Work item
Leave every image out, and print the remaining lines below exactly.

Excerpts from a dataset
________________________________________
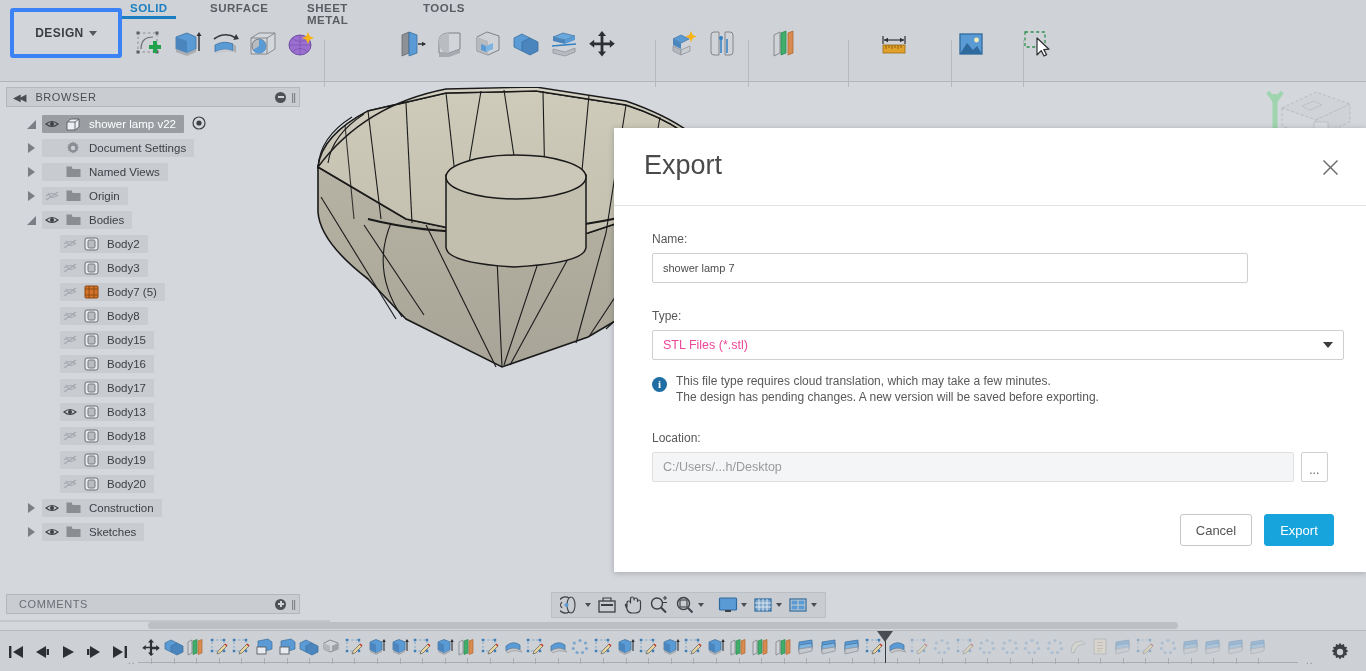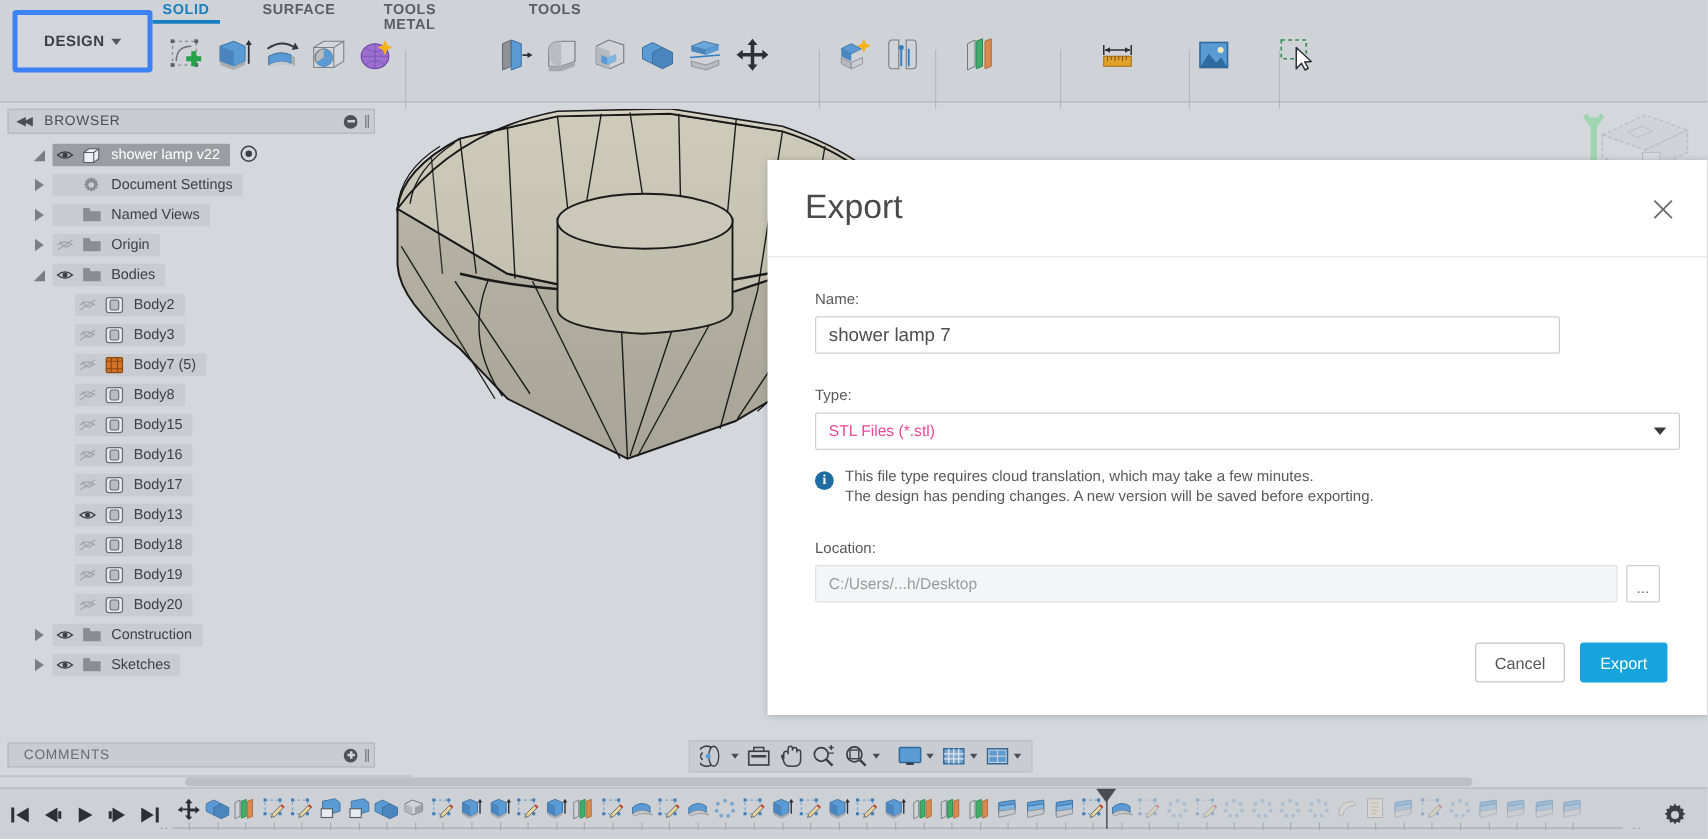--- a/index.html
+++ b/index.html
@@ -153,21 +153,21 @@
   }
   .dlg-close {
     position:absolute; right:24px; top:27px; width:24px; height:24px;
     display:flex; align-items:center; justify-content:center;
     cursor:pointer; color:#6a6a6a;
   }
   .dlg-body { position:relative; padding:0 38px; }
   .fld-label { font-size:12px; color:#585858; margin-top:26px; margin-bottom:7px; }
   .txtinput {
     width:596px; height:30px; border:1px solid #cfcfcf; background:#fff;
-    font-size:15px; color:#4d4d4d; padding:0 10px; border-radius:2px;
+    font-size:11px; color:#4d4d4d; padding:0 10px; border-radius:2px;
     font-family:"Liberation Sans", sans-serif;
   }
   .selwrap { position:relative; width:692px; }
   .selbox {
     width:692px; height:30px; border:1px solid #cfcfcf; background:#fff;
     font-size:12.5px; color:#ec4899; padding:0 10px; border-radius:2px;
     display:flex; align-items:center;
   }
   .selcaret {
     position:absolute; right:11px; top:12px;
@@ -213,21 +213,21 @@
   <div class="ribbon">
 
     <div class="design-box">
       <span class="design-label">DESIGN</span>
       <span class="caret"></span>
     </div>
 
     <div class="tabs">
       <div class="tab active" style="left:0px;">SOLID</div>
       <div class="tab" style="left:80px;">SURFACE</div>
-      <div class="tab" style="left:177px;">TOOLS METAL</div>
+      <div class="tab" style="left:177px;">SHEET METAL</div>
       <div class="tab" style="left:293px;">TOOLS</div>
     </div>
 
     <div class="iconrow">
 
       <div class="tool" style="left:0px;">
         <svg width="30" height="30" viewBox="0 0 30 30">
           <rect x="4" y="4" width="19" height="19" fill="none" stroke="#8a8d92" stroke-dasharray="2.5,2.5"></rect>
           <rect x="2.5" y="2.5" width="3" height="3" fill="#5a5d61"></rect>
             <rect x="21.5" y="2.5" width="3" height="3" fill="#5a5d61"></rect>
________________________________________
Solution below
--- a/index.html
+++ b/index.html
@@ -153,21 +153,21 @@
   }
   .dlg-close {
     position:absolute; right:24px; top:27px; width:24px; height:24px;
     display:flex; align-items:center; justify-content:center;
     cursor:pointer; color:#6a6a6a;
   }
   .dlg-body { position:relative; padding:0 38px; }
   .fld-label { font-size:12px; color:#585858; margin-top:26px; margin-bottom:7px; }
   .txtinput {
     width:596px; height:30px; border:1px solid #cfcfcf; background:#fff;
-    font-size:15px; color:#4d4d4d; padding:0 10px; border-radius:2px;
+    font-size:11px; color:#4d4d4d; padding:0 10px; border-radius:2px;
     font-family:"Liberation Sans", sans-serif;
   }
   .selwrap { position:relative; width:692px; }
   .selbox {
     width:692px; height:30px; border:1px solid #cfcfcf; background:#fff;
     font-size:12.5px; color:#ec4899; padding:0 10px; border-radius:2px;
     display:flex; align-items:center;
   }
   .selcaret {
     position:absolute; right:11px; top:12px;
@@ -213,21 +213,21 @@
   <div class="ribbon">
 
     <div class="design-box">
       <span class="design-label">DESIGN</span>
       <span class="caret"></span>
     </div>
 
     <div class="tabs">
       <div class="tab active" style="left:0px;">SOLID</div>
       <div class="tab" style="left:80px;">SURFACE</div>
-      <div class="tab" style="left:177px;">TOOLS METAL</div>
+      <div class="tab" style="left:177px;">SHEET METAL</div>
       <div class="tab" style="left:293px;">TOOLS</div>
     </div>
 
     <div class="iconrow">
 
       <div class="tool" style="left:0px;">
         <svg width="30" height="30" viewBox="0 0 30 30">
           <rect x="4" y="4" width="19" height="19" fill="none" stroke="#8a8d92" stroke-dasharray="2.5,2.5"></rect>
           <rect x="2.5" y="2.5" width="3" height="3" fill="#5a5d61"></rect>
             <rect x="21.5" y="2.5" width="3" height="3" fill="#5a5d61"></rect>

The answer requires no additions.